Basic Concepts

The Source Root

Sequins is generally stateless; it works by mirroring data at rest somewhere else. When sequins starts up, and whenever it is told to refresh its local data, it will do its best to mirror the organizational structure of the source root.

This source root can be on local disk, HDFS, or Amazon S3. You can set it be setting the source root configuration property to a URI:

  • Data in local disk can be referred to by just the path, or with a file:// URI:

     file:///path/to/data
    
  • Data in HDFS can be referred to with an hdfs:// URI, using the namenode address and port as the hostname:

     hdfs://namenode:8020/path/to/data
    
  • Data in S3 can be referred to by an s3:// URI, using the bucket name as the host:

     s3://my-bucket/path/to/data
    

In the later case, the "path" is really a key prefix; S3 does not have real directories. Sequins treats prefix components separated by / as directories, just like awscli or other tools.

Under the source root, the data should be organized into databases and below that into versions:

/path/to/data
├── <database>
│   ├── <version>
│   │   ├── <data file>
│   │   ├── <data file>
│   │   ├── <data file>
│   │   └── ...
│   └── <version>
│       └── ...
└── <database>
    └── <version>
        └── ...

Both the database and version can be arbitrary strings, but URI-friendly strings are recommended.

Databases and Versions

A single sequins instance can hold multiple databases. This is the first layer of directories in the source root.
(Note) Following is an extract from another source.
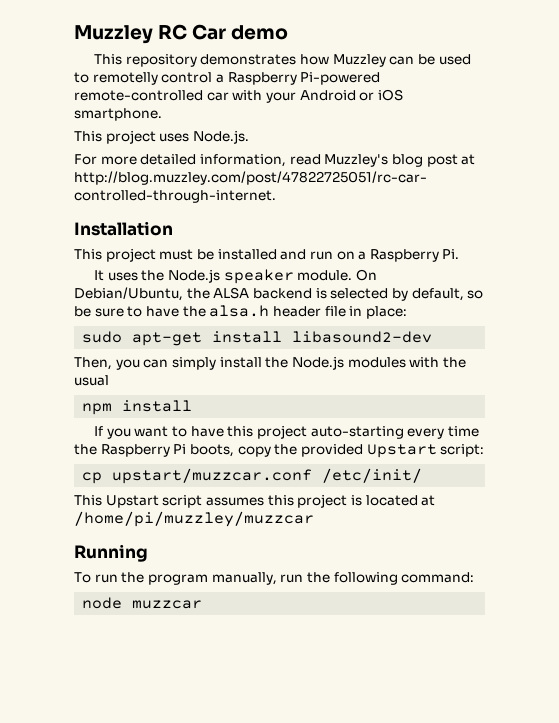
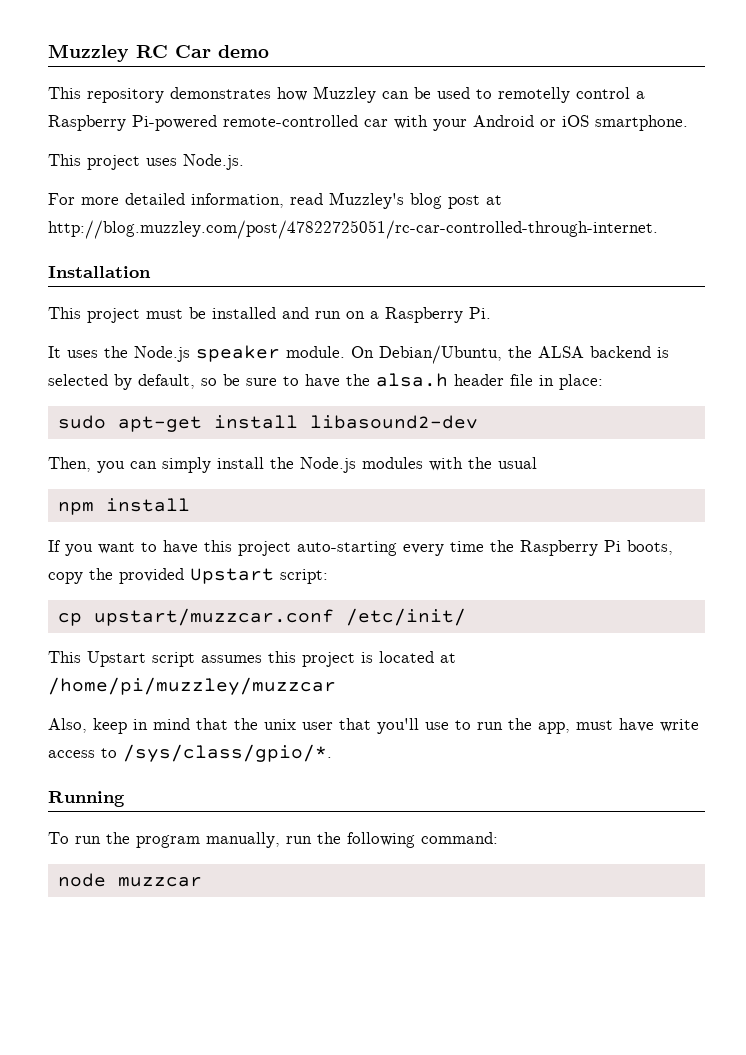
(314, 519) none -> [48,718,699,734] [48,744,332,762] // Also, keep in mind that the unix user that you'll use to run the app, must have write access to /sys/class/gpio/*.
Sequins doesn't support individual writes, like other object stores would. Instead, databases are versioned. To update a database, you present it with an entirely new copy of the dataset, called a version, by dropping it into the database folder in the source root.
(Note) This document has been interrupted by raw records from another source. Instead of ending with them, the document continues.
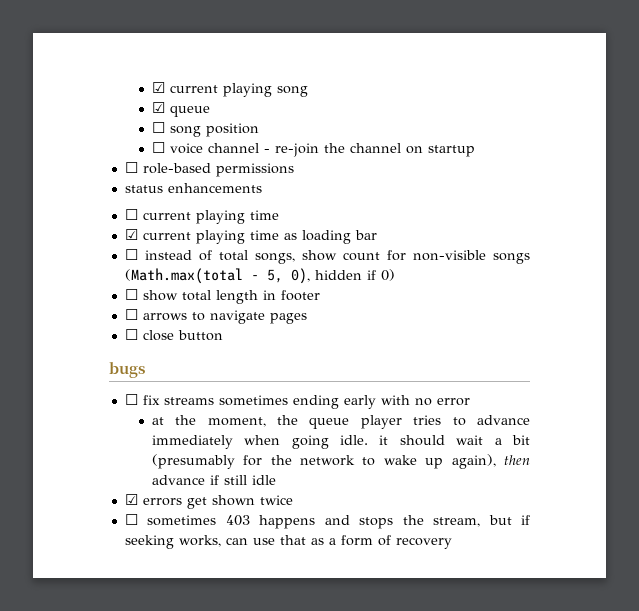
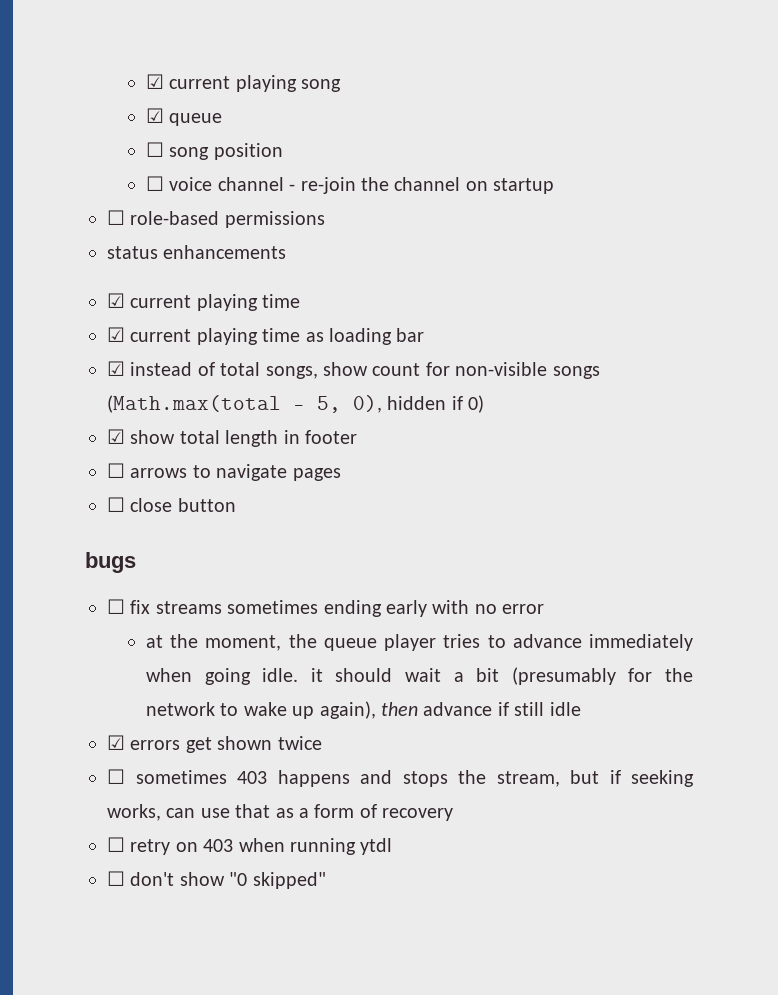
[124,209,138,220] ☐ -> [107,293,125,308] ☑
[124,249,138,260] ☐ -> [107,361,125,376] ☑
[124,289,138,300] ☐ -> [107,429,125,444] ☑
(452, 543) none -> [107,837,393,855] [107,871,326,889] // ☐ retry on 403 when running ytdl // ☐ don't show "0 skipped"

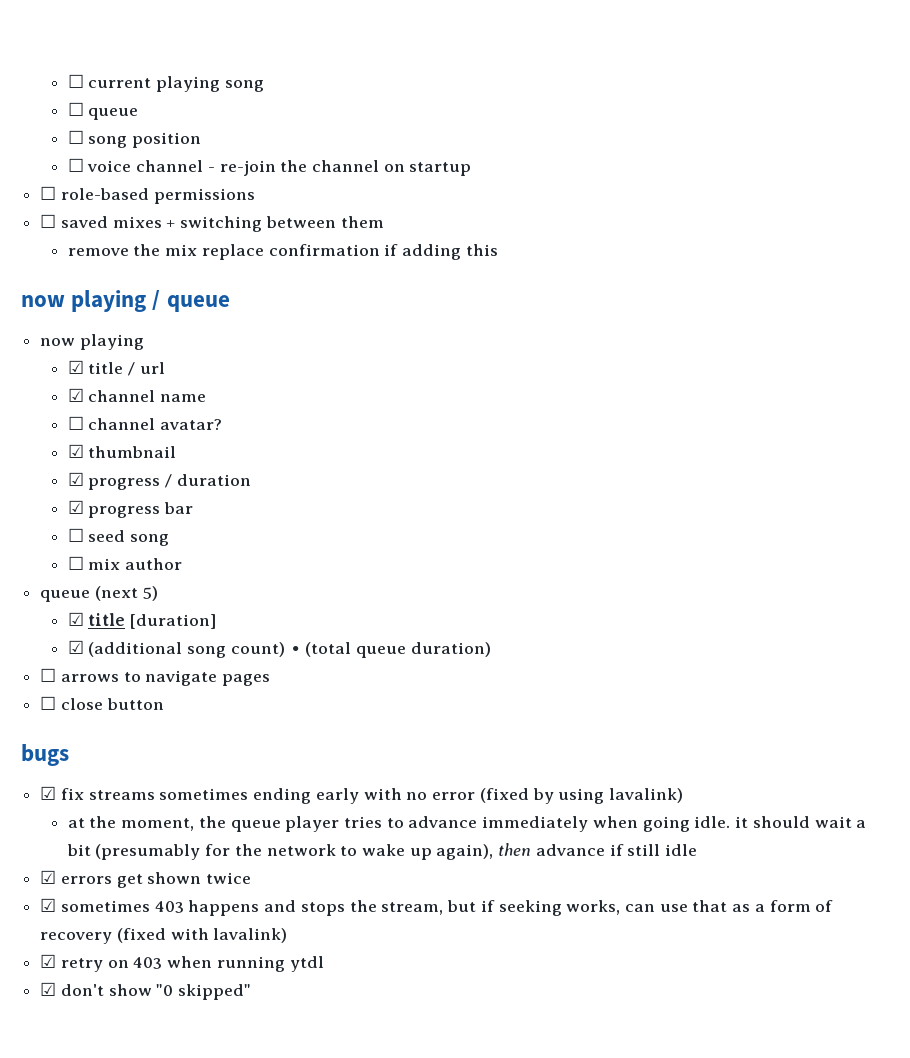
[145,74,164,89] ☑ -> [67,74,84,88] ☐
[145,108,164,123] ☑ -> [67,102,84,116] ☐
[107,245,287,259] [107,293,301,311] [107,327,425,345] [107,361,600,379] [107,395,485,413] [107,429,357,447] status enhancements // ☑ current playing time // ☑ current playing time as loading bar // ☑ instead of total songs, show count for non-visible songs (Math.max(total - 5, 0), hidden if 0) // ☑ show total length in footer -> [40,214,384,232] [67,244,498,260] [21,290,230,312] [40,334,144,350] [67,360,165,376] [67,388,207,402] [67,416,223,430] [67,444,177,458] [67,472,251,490] [67,500,194,518] [67,528,170,546] [67,556,183,570] [40,586,158,602] [67,612,217,629] [67,640,491,658] ☐ saved mixes + switching between them // remove the mix replace confirmation if adding this // now playing / queue // now playing // ☑ title / url // ☑ channel name // ☐ channel avatar? // ☑ thumbnail // ☑ progress / duration // ☑ progress bar // ☐ seed song // ☐ mix author // queue (next 5) // ☑ title [duration] // ☑ (additional song count) ∙ (total queue duration)
[107,599,125,614] ☐ -> [40,786,57,800] ☑
(545, 609) none -> [479,788,683,804] (fixed by using lavalink)
[107,769,125,784] ☐ -> [40,898,57,912] ☑
[107,837,125,852] // ☐ -> [116,928,288,943] [40,954,57,968] (fixed with lavalink) // ☑
[107,871,125,886] ☐ -> [40,982,57,996] ☑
Database and version names must consist of alphanumeric characters, hyphens, and underscores (path components are ignored if they include other characters). But otherwise, they are just arbitrary strings, and are compared lexicographically - so to update a database, you need to give it a version that is lexicographically greater than the current one. At Stripe we use date +%Y%m%d (eg 20160901) and timestamps.

Sequins will load this in the background and hotswap it in atomically. Additionally, Sequins returns an X-Sequins-Version header on responses if you need to track what version you're getting.

Loading New Data

You can tell sequins to check for new data in two ways. The first is the refresh_period configuration property, which instructs sequins to continually check for new data. You can also send a SIGHUP to the process and it will reload a single time.

Either way, sequins will perform three operations:

  • For any new databases that weren't there before, load the latest version and start serving it.

  • For each database which is no longer in the source root, stop serving it and delete it locally.

  • For each existing database, load whichever version is lexicographically greatest, if it is not the current local version.